Comment pouvons-nous appeler roi un crucifié ? Ça n’est possible que si nous ne lui attribuons pas ce qui convient aux puissants de la terre. En effet, Jésus ne pourrait être que détestable si sa puissance lui permettait d’être plus violent que les rois et de dominer plus cruellement que les dominateurs ! Les régimes totalitaires écrasent les élites et n’existent qu’en réduisant les gens à l’esclavage. Le Fils de Dieu, Jésus, au contraire des dictateurs, fait vivre, relève, réconcilie, libère, patiente… sans jamais punir ni sans rendre le mal pour le mal. Il nous faut acclamer un tel roi !
Prédication du père Louis Groslambert pour la solennité du Christ Roi
Frères et sœurs, pendant l’Avent, le prophète promet la naissance d’un roi : « On l’appellera Fils du Très Haut, je lui donnerai le trône de David son père et il règnera pour toujours ». Or l’homme que saint Luc décrit, loin de siéger sur un trône, est pendu à une croix. Un gibet n’est pas un trône ! Comment pouvons-nous appeler roi un crucifié ? Ça n’est possible que si nous ne lui attribuons pas ce qui convient aux puissants de la terre. Certes, Jésus parle au larron avec une autorité suprême ; mais il se présente avec l’abaissement suprême d’un être défiguré, écrasé, piétiné. Est-ce avantageux pour l’humanité d’avoir un roi pas comme les autres ?
Les autres rois montrent leur puissance. Et Jésus ne le fait pas. Comme s’il nous interdisait de dire que Dieu est « tout puissant », comme s’il disait que par cet adjectif nous risquons de déformer le visage du Dieu d’amour et risquons d’engendrer l’athéisme. En effet, Jésus ne pourrait être que détestable si sa puissance lui permettait d’être plus violent que les rois et de dominer plus cruellement que les dominateurs ! Les régimes totalitaires écrasent les élites et n’existent qu’en réduisant les gens à l’esclavage. Le Fils de Dieu, Jésus, au contraire des dictateurs, fait vivre, relève, réconcilie, libère, patiente… sans jamais punir ni sans rendre le mal pour le mal. Il nous faut acclamer un tel roi ! C’est que Jésus a quand même une fameuse puissance. L’évangile nous stimule à repérer sa puissance quand saint Luc écrit : « le règne de Dieu est au milieu de vous ». Dieu règne déjà ; comme roi, il ne laisse pas le mal occuper tout le terrain.

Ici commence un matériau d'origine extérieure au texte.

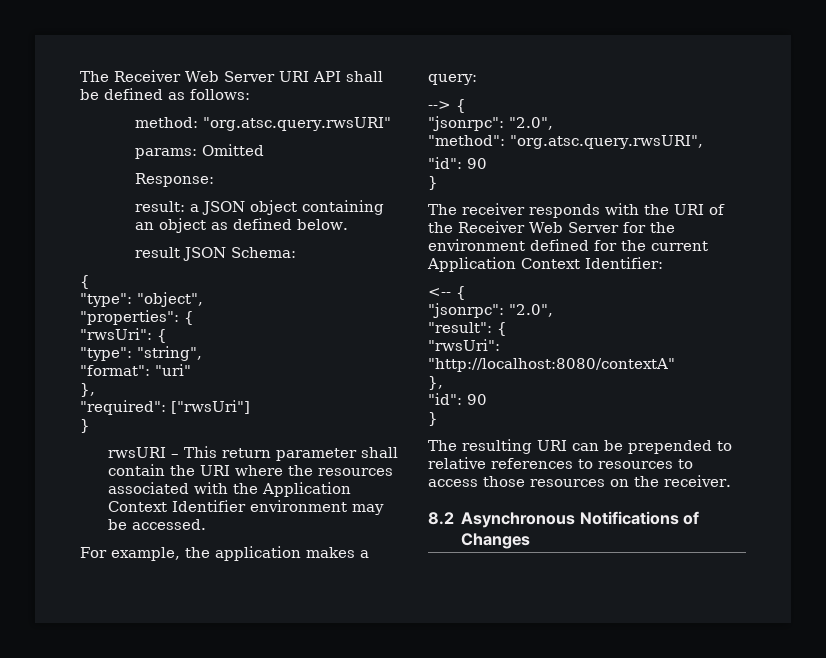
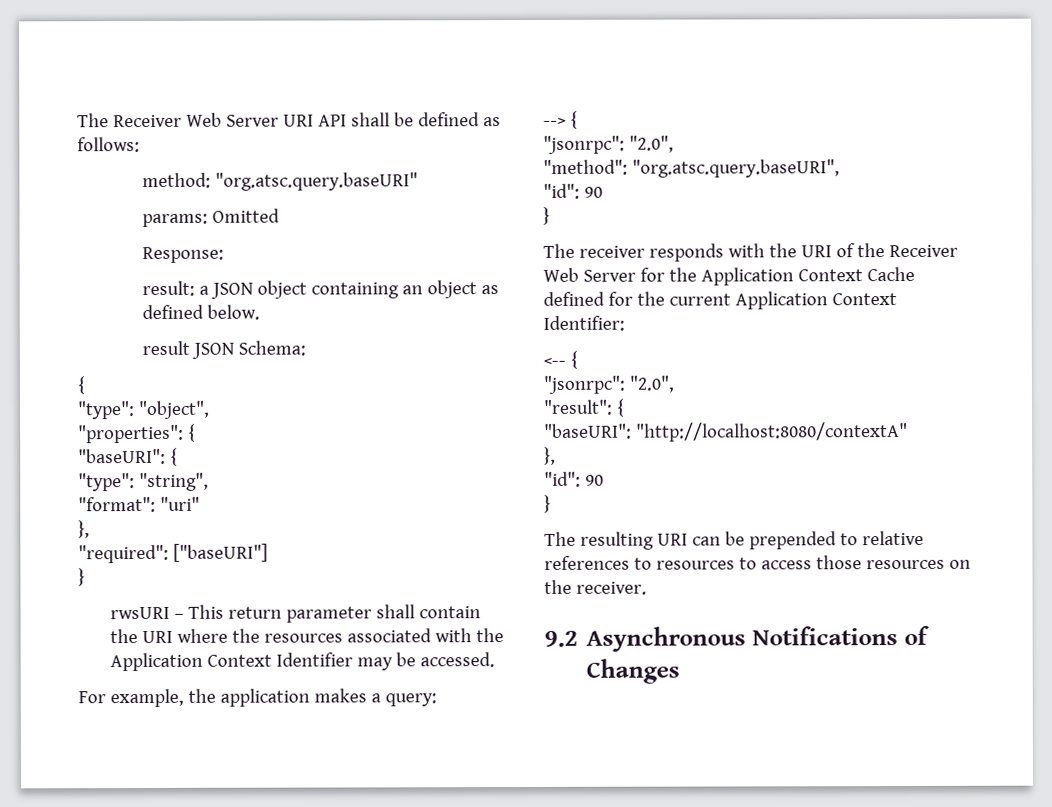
- method: "org.atsc.query.rwsURI"
+ method: "org.atsc.query.baseURI"
- "rwsUri": {
+ "baseURI": {
- "required": ["rwsUri"]
+ "required": ["baseURI"]
- rwsURI – This return parameter shall contain the URI where the resources associated with the Application Context Identifier environment may be accessed.
+ rwsURI – This return parameter shall contain the URI where the resources associated with the Application Context Identifier may be accessed.
- "method": "org.atsc.query.rwsURI",
+ "method": "org.atsc.query.baseURI",
- The receiver responds with the URI of the Receiver Web Server for the environment defined for the current Application Context Identifier:
+ The receiver responds with the URI of the Receiver Web Server for the Application Context Cache defined for the current Application Context Identifier:
- "rwsUri": "http://localhost:8080/contextA"
+ "baseURI": "http://localhost:8080/contextA"
- 8.2 Asynchronous Notifications of Changes
+ 9.2 Asynchronous Notifications of Changes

Le Royaume de Dieu était au milieu de la Galilée quand Jésus s’y comportait avec une tendresse paternelle et une fidélité fraternelle. Après sa résurrection et la Pentecôte, le Royaume de Dieu s’est diffusé par les saints que nous avons fêtés récemment, les saints officiels et les saints de la porte d’à côté qu’on fréquente sans remarquer qu’ils ont les manières de Dieu, la fidélité, la miséricorde, le don de soi. Le Royaume de Dieu est au milieu de nous par vous qui payez de votre personne par amour, par tous ceux qui disent « mon corps livré, mon temps donné, ma fatigue offerte » Nous sommes huit milliards et demi d’humains ; il est incalculable le nombre de ceux qui se décarcassent pour un proche ou un voisin ; la terre est couverte de gens qui ont les manières de Jésus. C’est la preuve que le Christ est puissant ; alors que les dictateurs ne peuvent être puissants qu’en mettant la compétition et la haine dans le cœur de leurs sujets – ce qui n’engendre que les larmes -, Jésus, lui a la puissance de mettre l’amour dans le cœur des humains et immanquablement ça engendre la joie.
Vous allez dire que le mal continue de mordre l’humanité avec férocité. Oui ! Le royaume de Dieu n’est pas achevé ; Dieu ne règne pas partout ; tout n’obéit pas à la loi d’amour. C’est vrai ! Mais parce que nous voyons que la semence d’amour germe partout, que malgré l’omniprésence de l’ivraie, il y a partout le bon grain des doux, des humbles, des assoiffés de justice, des miséricordieux, des artisans de paix… puisque nous voyons que, contre vents et marées, le Saint Esprit suscite des saints, nous avons l’espérance fondée que le Royaume sera établi, que Dieu étouffera l’injustice et la violence… que le Christ mettra à ses pieds et piétinera tout ce qui fait souffrir les hommes.
C’est ce que nous disons à chaque messe : Jésus est venu au milieu de l’ivraie ; il a introduit son amour total, la mort n’a pas pu retenir le saint qui disait « mon corps livré »… son Esprit sème constamment en tout homme l’appel à dire sur soi « mon corps livré »… un jour viendra où la mort ne pourra pas retenir cette humanité éduquée à dire « mon corps livré ».